The problem is that housing and treatment sound like ‘entitlements’-while prison sounds like (and is) punishment. As a culture that prizes self-reliance, we are cautious about extending benefits and suspicious of rewarding people for what looks like bad behavior. The punishment of people with mental illnesses who act out in public might also seem to fit with a certain notion of public order and personal responsibility.

And it fits with our fears: We look at a handful of national tragedies and conclude that mentally ill people are irresponsible and dangerous-that a law-and-order response is appropriate and necessary. With visions of school shooters before our eyes, we don’t see the typical mentally ill person-someone who is mostly likely to be poor, female, and non-violent.

According to the Bureau of Justice Statistics, three out of four women in state prisons have a mental health problem, compared to just over half of male prisoners. Yet women are not driving the mass violence problem in our country.

Our current moment is reminiscent of 1998, when New York State Governor George Pataki responded to the tragedy of a schizophrenic man pushing a woman to her death in front of a subway train. ‘What can we as a people,’ the governor asked, ‘do to protect individuals from themselves and to protect us as a society?’

It’s time to turn that question around and ask how we can protect mentally ill people from our dangerous preference for punishment over treatment, for prisons over hospitals, for cleaning up tragedies rather than preventing them.

Let’s provide effective treatment for people with mental illnesses, not make them the stalking horse of our fears. If we focus on access to treatment instead of punishment, we may all be safer and live in a better society.

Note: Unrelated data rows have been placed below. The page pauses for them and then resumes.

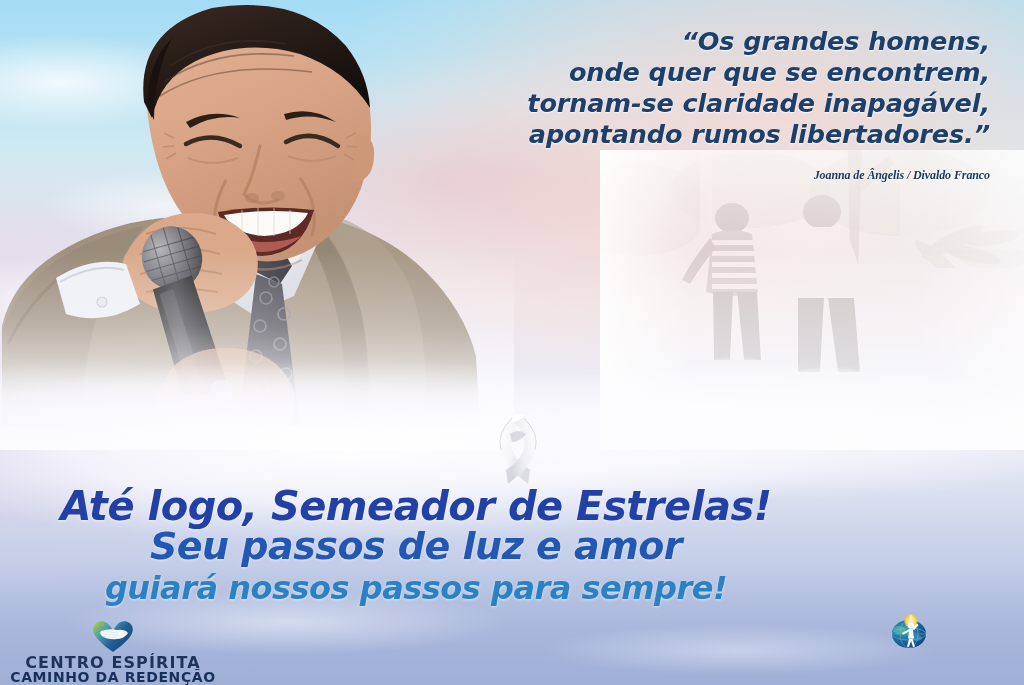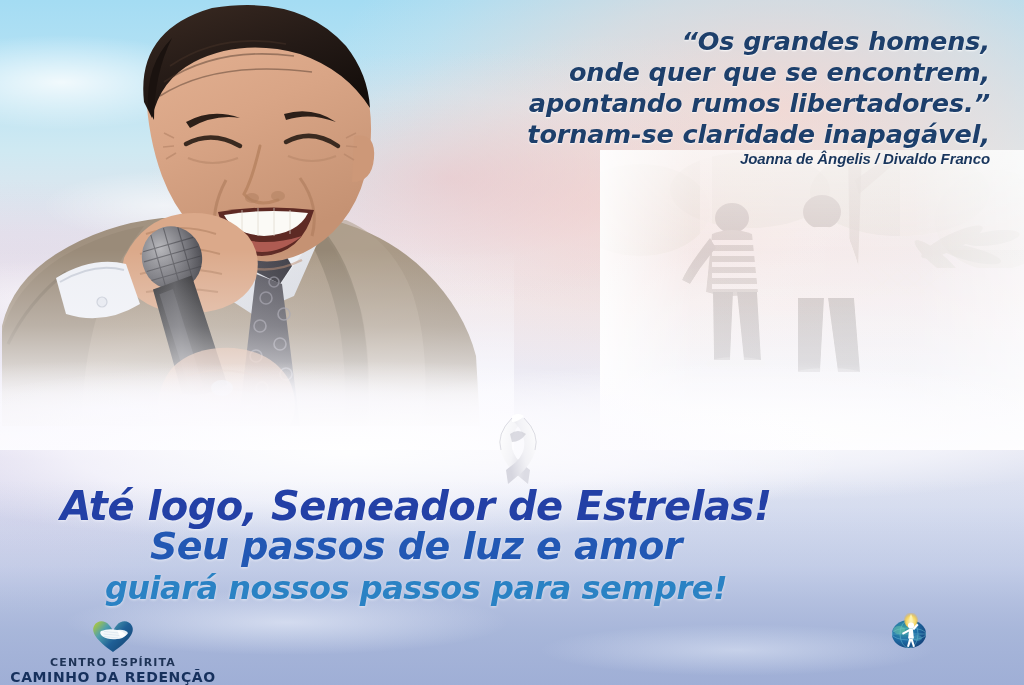--- a/index.html
+++ b/index.html
@@ -453,8 +453,8 @@
   <div class="quote">
     <div class="quote-line">“Os grandes homens,</div>
     <div class="quote-line">onde quer que se encontrem,</div>
+    <div class="quote-line">tornam-se claridade inapagável,</div>
     <div class="quote-line">apontando rumos libertadores.”</div>
-    <div class="quote-line">tornam-se claridade inapagável,</div>
     <div class="quote-attr">Joanna de Ângelis / Divaldo Franco</div>
   </div>
 

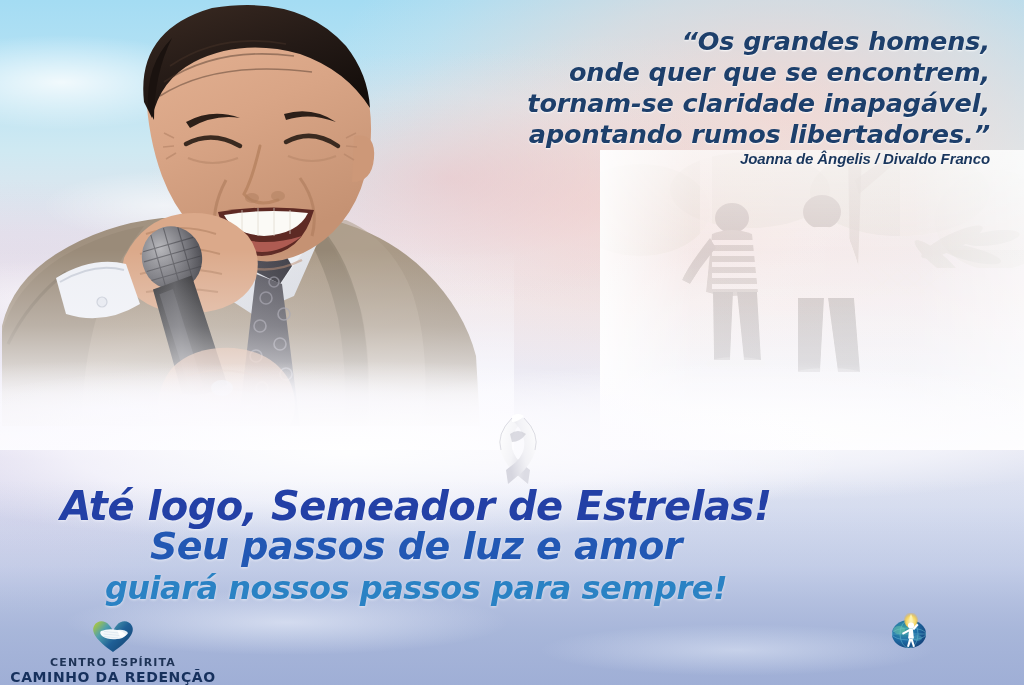--- a/index.html
+++ b/index.html
@@ -127,11 +127,11 @@
     text-shadow: 0 1px 2px rgba(255,255,255,0.85);
   }
   .quote-attr {
-    margin-top: 0;
-    font-family: Liberation Sans, sans-serif;
+    margin-top: 18px;
+    font-family: Liberation Serif, serif;
     font-style: italic;
     font-weight: bold;
-    font-size: 15px;
+    font-size: 12px;
     letter-spacing: -0.1px;
     color: #19365d;
     text-shadow: 0 1px 2px rgba(255,255,255,0.8);

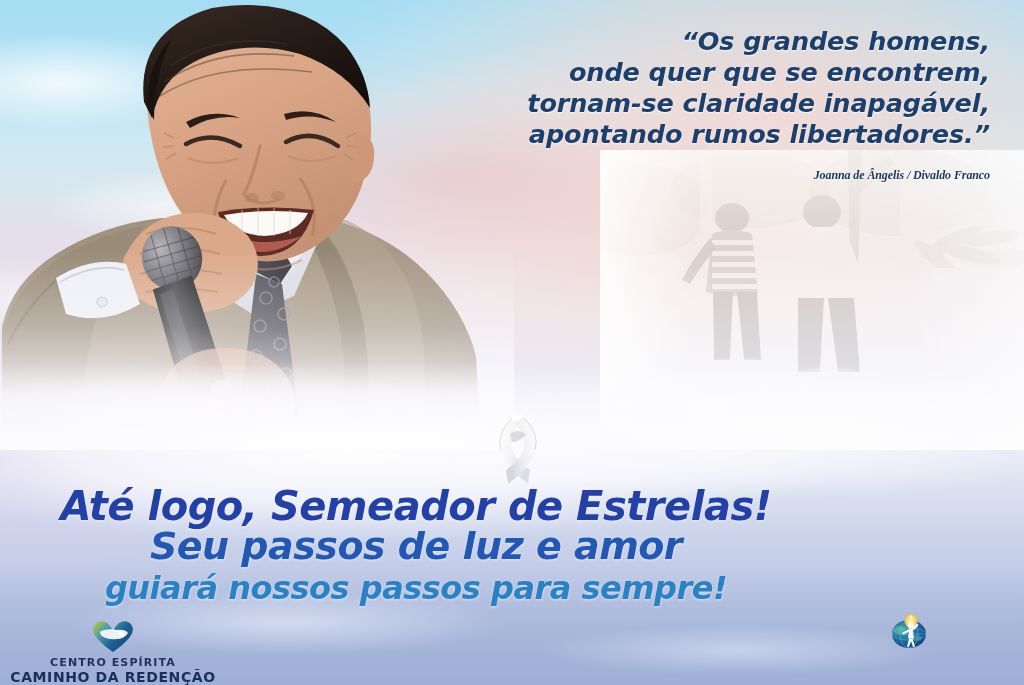--- a/index.html
+++ b/index.html
@@ -182,7 +182,7 @@
   .logo-text-sm {
     font-family: "DejaVu Sans", sans-serif;
     font-weight: bold;
-    font-size: 11px;
+    font-size: 16px;
     letter-spacing: 1.1px;
     color: #1e3356;
     line-height: 13px;

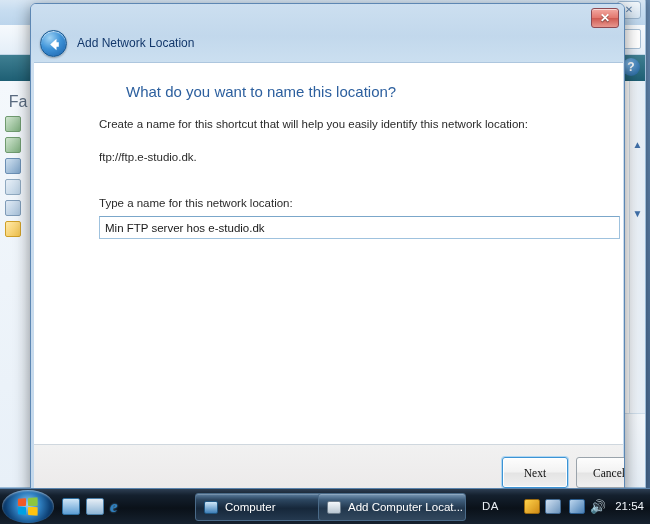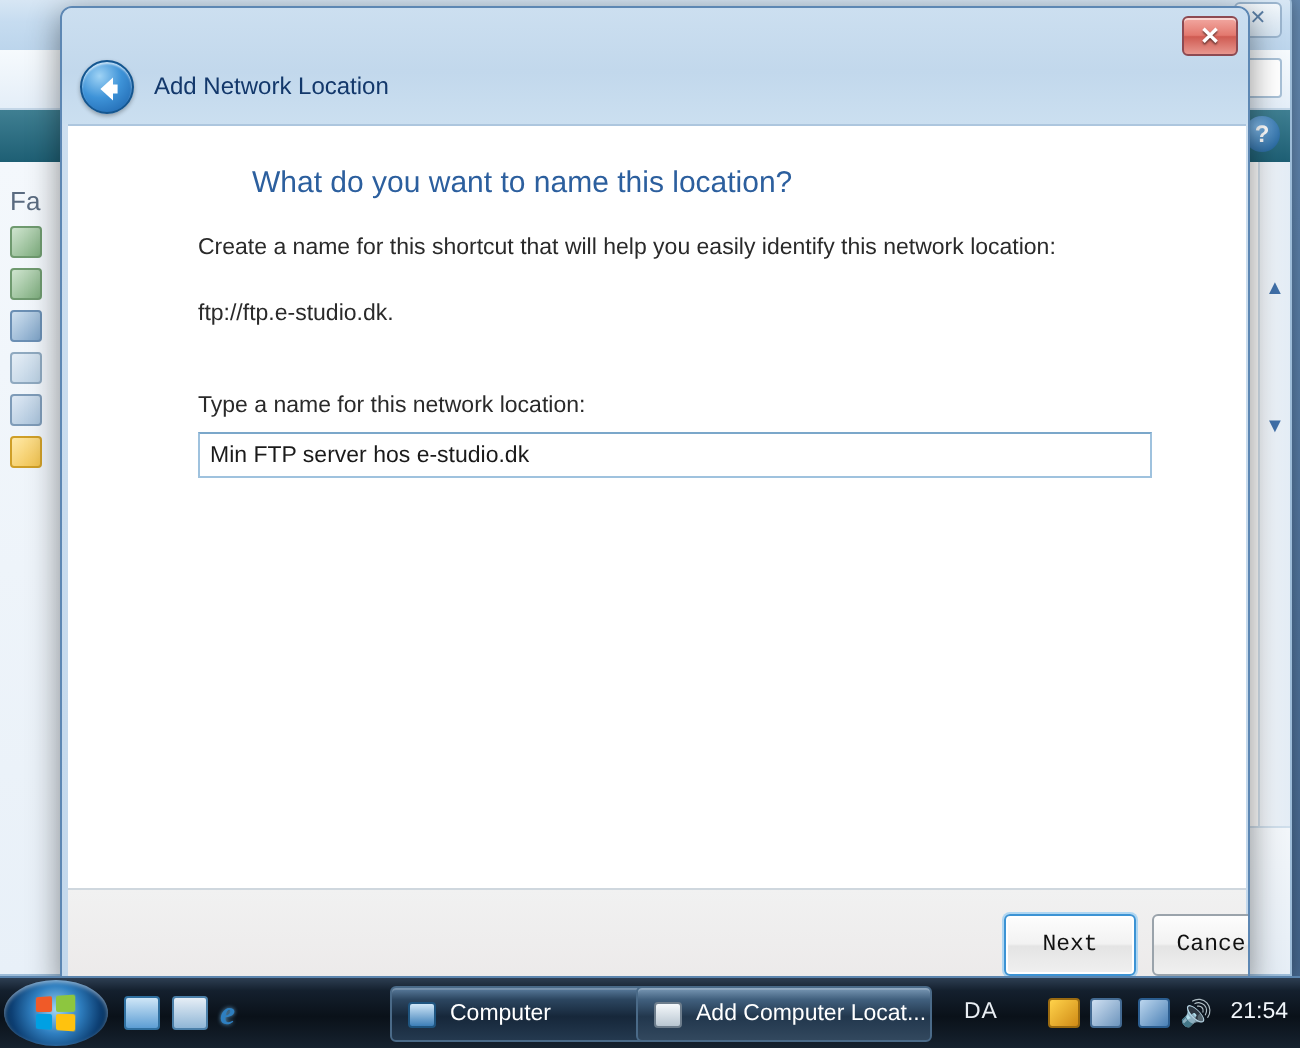--- a/index.html
+++ b/index.html
@@ -65,7 +65,7 @@
     padding-top: 12px;
     position: relative;
   }
-  .bg-sb-title { font-size: 13px; color: #5a6b80; padding-left: 6px; }
+  .bg-sb-title { font-size: 16px; color: #5a6b80; padding-left: 6px; text-align: center; }
   .bg-sb-title.lower { position: absolute; bottom: 76px; left: 0; color:#3b5c8a;margin-left:38px; }
   .bg-sb-ico {
     width: 16px; height: 16px; margin: 5px 0 0 6px;

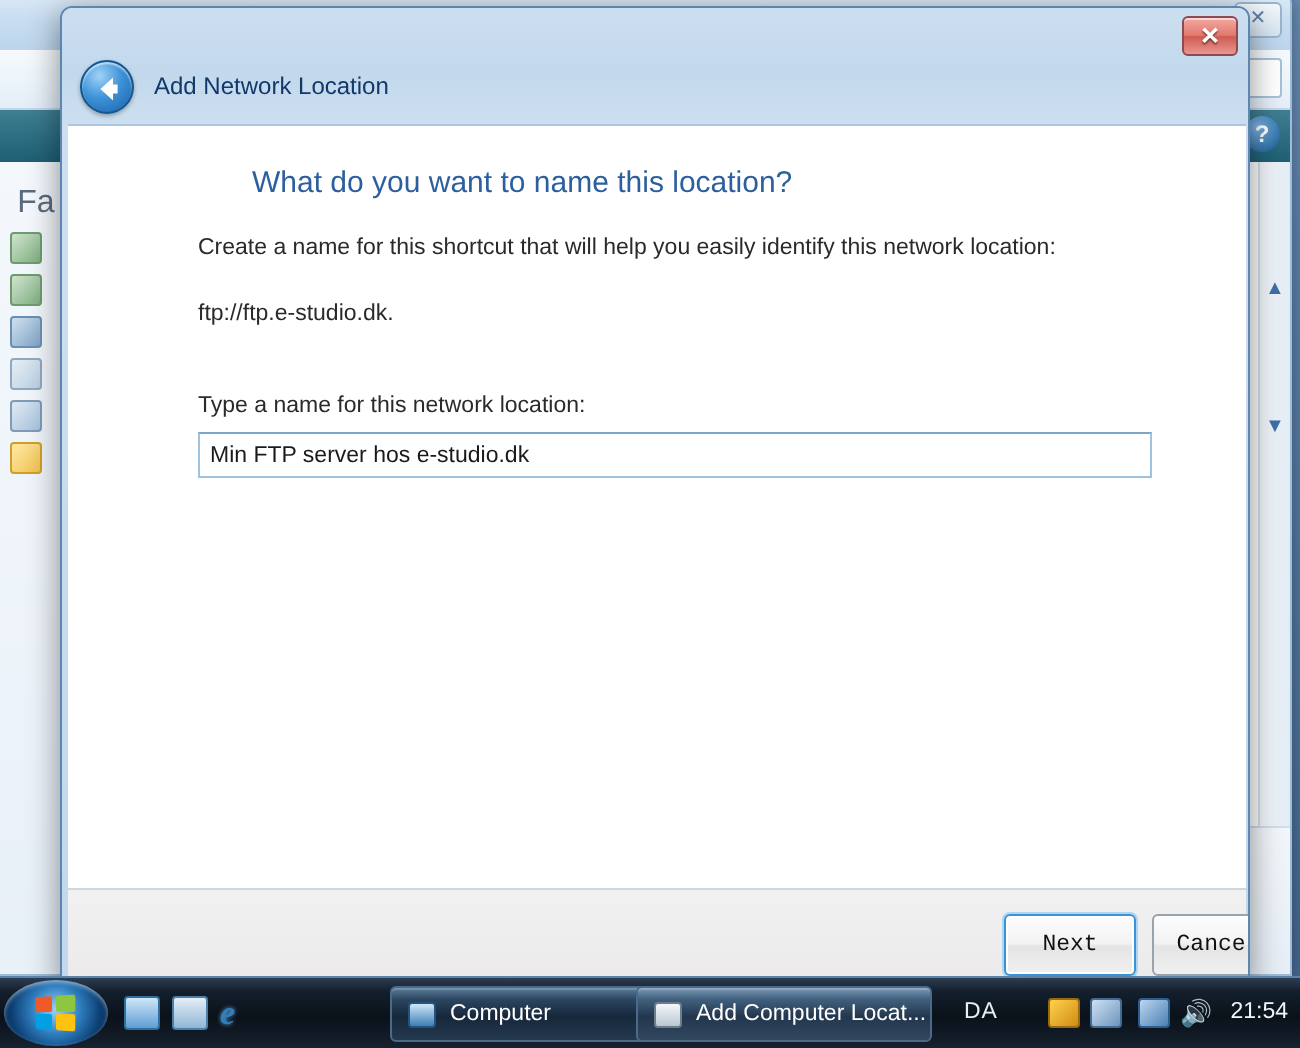--- a/index.html
+++ b/index.html
@@ -166,7 +166,7 @@
   }
   #name-input {
     position: absolute; left: 65px; top: 153px;
-    width: 477px; height: 23px;
+    width: 521px; height: 23px;
     border: 1px solid #9fc2de;
     border-top-color: #7ba7ca;
     background: #fff;

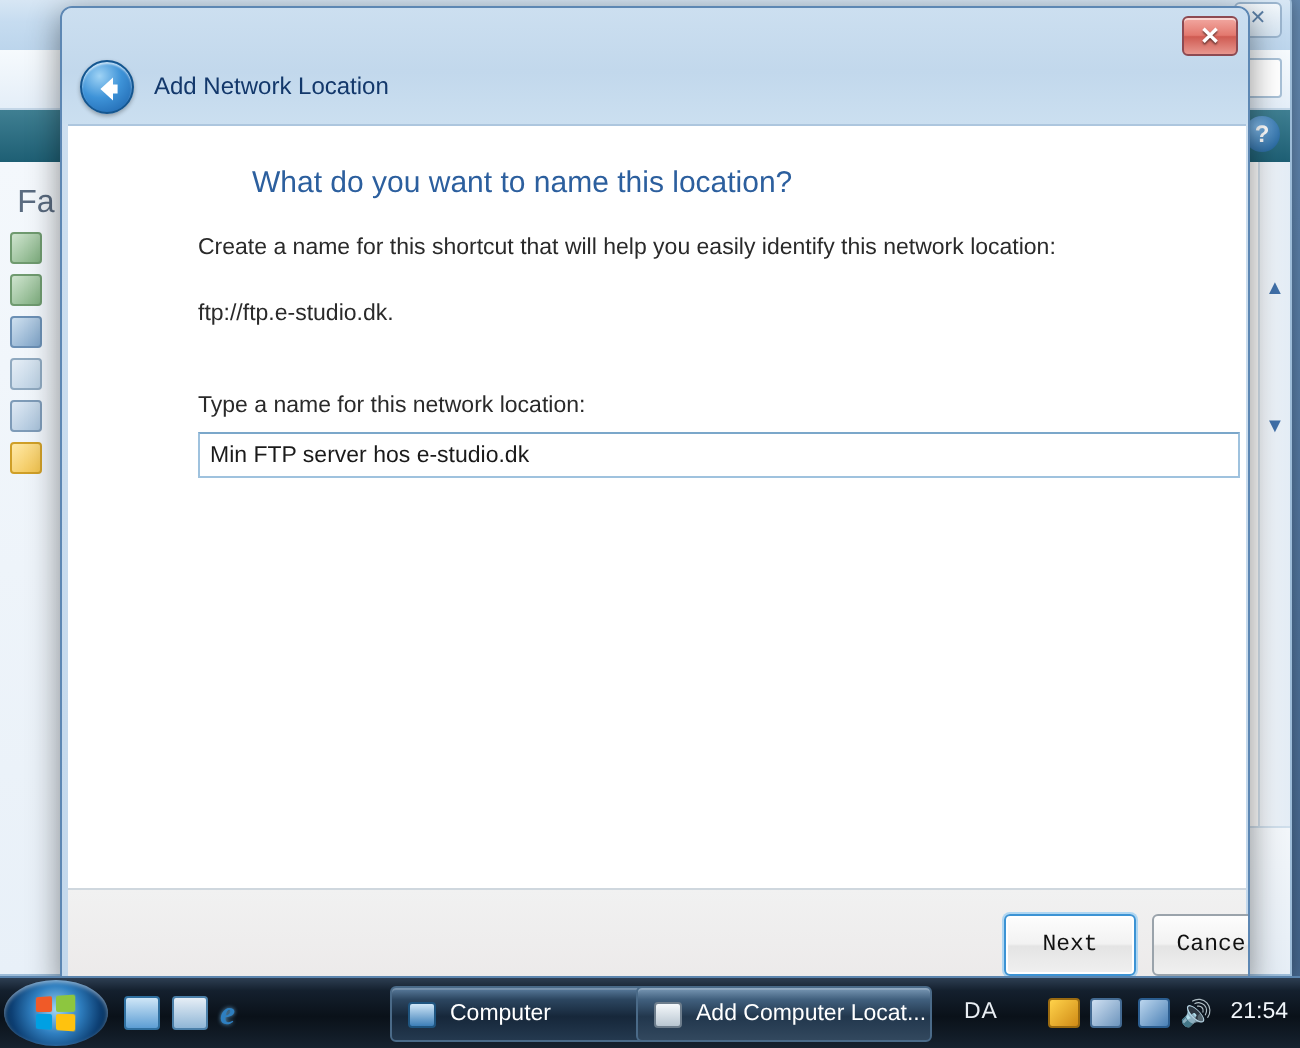--- a/index.html
+++ b/index.html
@@ -185,7 +185,7 @@
   .dlg-btn {
     position: absolute; top: 12px;
     width: 66px; height: 31px;
-    font-family: Liberation Mono, monospace;
+    font-family: Liberation Serif, serif;
     font-size: 11.5px; color: #111;
     border: 1px solid #9aa3ab; border-radius: 3px;
     background: linear-gradient(180deg,#fdfdfd 0%, #f2f2f2 48%, #e4e4e4 52%, #f0f0f0 100%);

Thank you, Professor Pustilnik, for a compelling presentation of a national nightmare. “A society will be judged on the basis of how it treats its weakest members.” We are failing that judgment in the most shameful and costly way possible.

To reduce gun violence, we must have saner gun control policies AND saner care of the mentally ill. These are not competing alternatives-they are both desperately needed. My fear is that we will get neither. As Mark Twain said, “History doesn’t repeat itself, but it sure does rhyme.”

The rhyme here is political inaction. After each tragedy, the politicians hypocritically mourn and harrumph, but wind up buckling under pressure from the NRA, fiscal constraints, and the prison and gun lobbies.

We now have the best chance in decades of breaking out of the all too familiar past patterns, but the smart money is that the politicians will once again take no, or only symbolic, actions and that we will continue the insane military arming of the civilian population and the cruel shunting of the mentally ill to jail. If mass incarceration of the mentally ill could solve mass gun violence, we’d be safe already. But we aren’t.

It seems that only the constant toll of repeated dramatic tragedies will eventually shake the complacency and cowardice of a stalemated Congress and the backward looking state legislatures.